DIRECTIONS FOR THIS TASK -
Only the lines from the line holding "Prisma Fluoro: 4 -> 3" through the final line of the entries below are to be returned, exactly as they stand.

PROVIDED ENTRIES -
◆ ◆ ◆ ◆
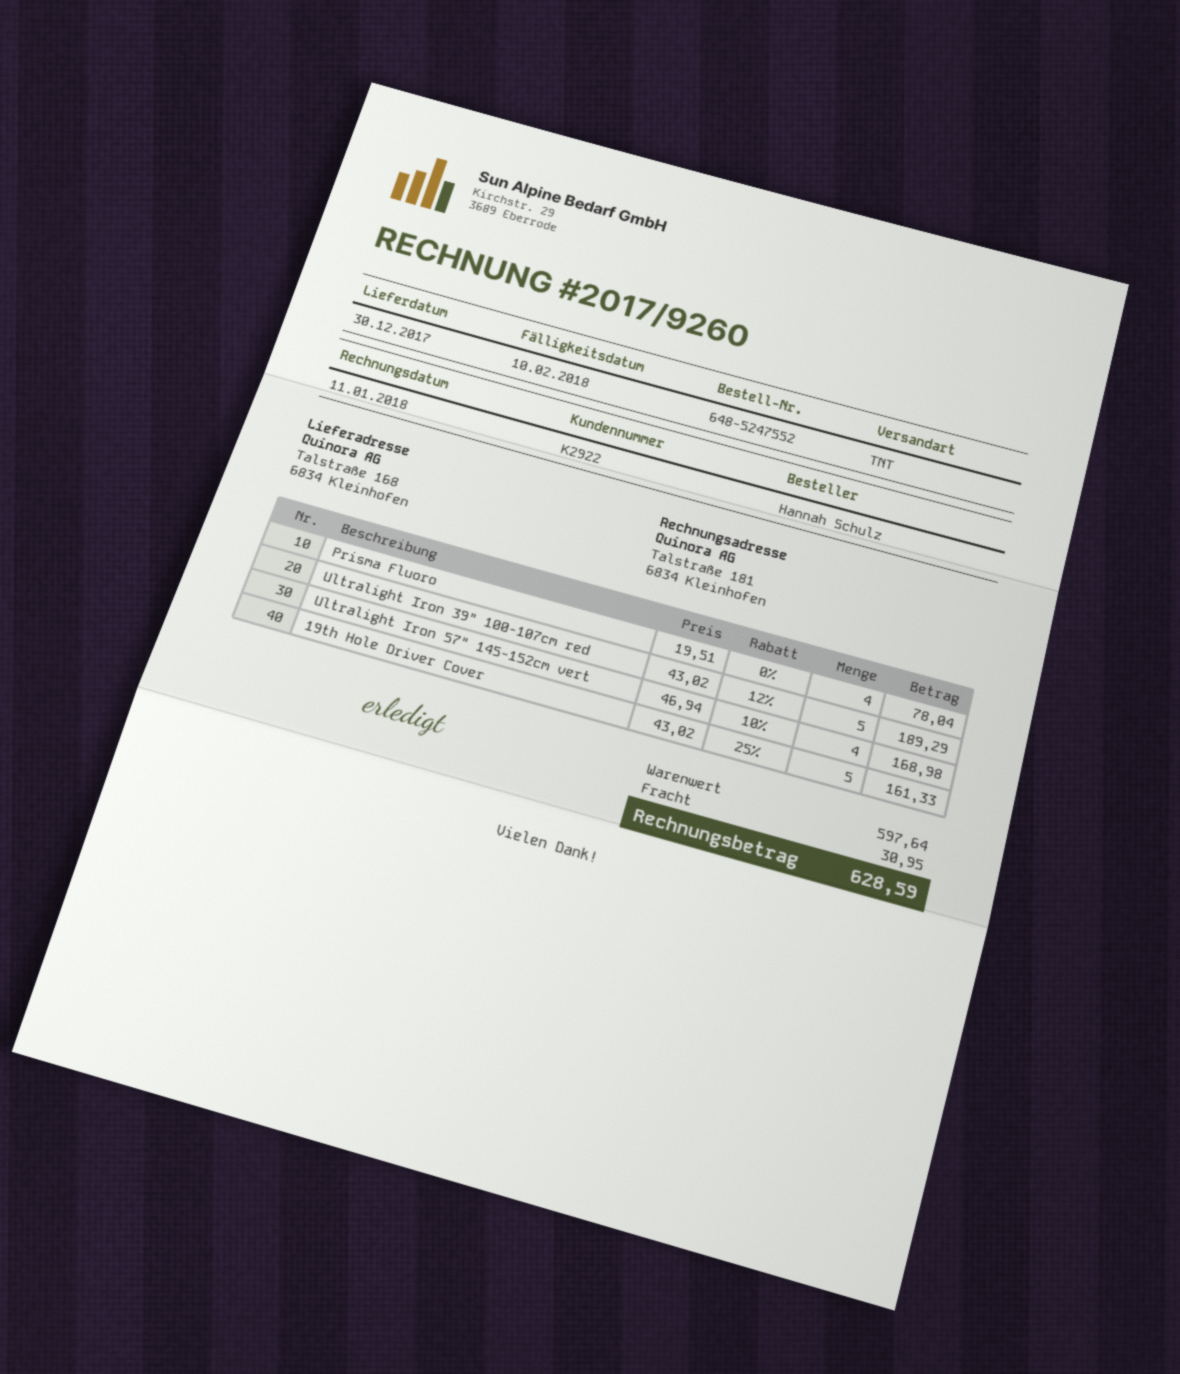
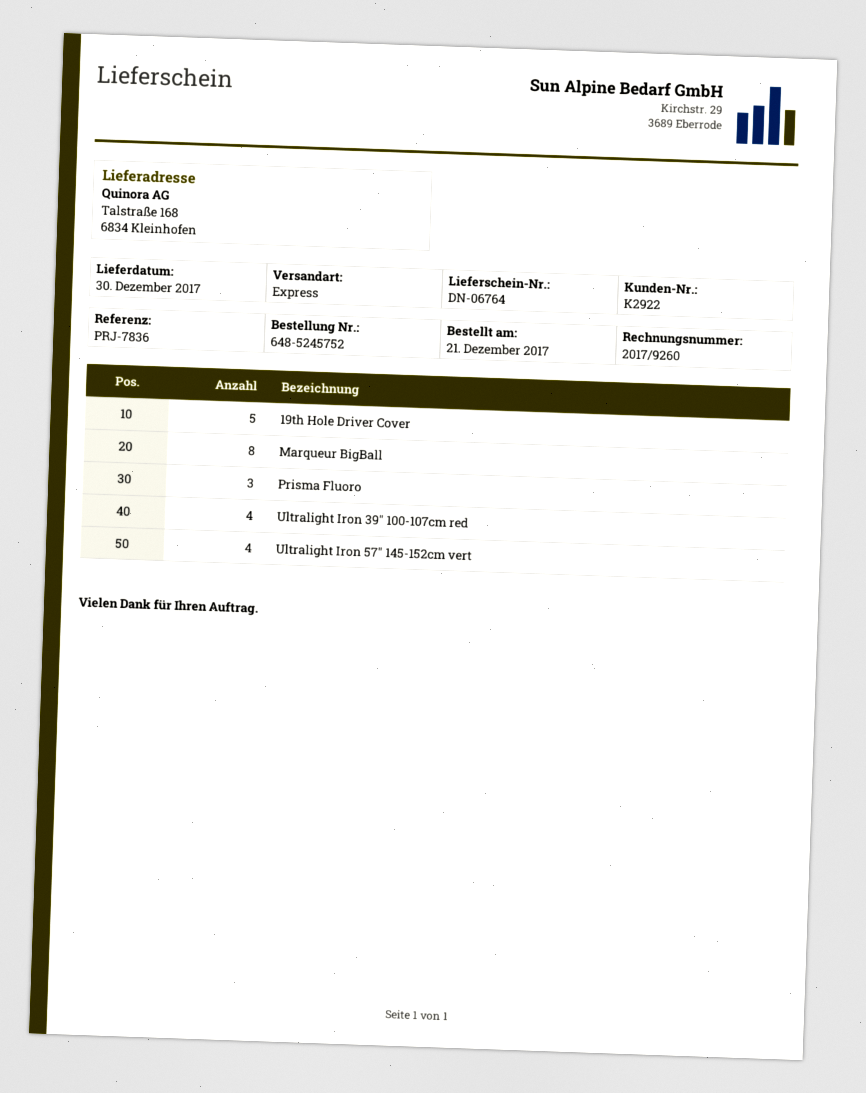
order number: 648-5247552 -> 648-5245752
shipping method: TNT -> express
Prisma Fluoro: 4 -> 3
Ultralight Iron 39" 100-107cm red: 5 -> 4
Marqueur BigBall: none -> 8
◆ ◆ ◆ ◆
REPLY -
Prisma Fluoro: 4 -> 3
Ultralight Iron 39" 100-107cm red: 5 -> 4
Marqueur BigBall: none -> 8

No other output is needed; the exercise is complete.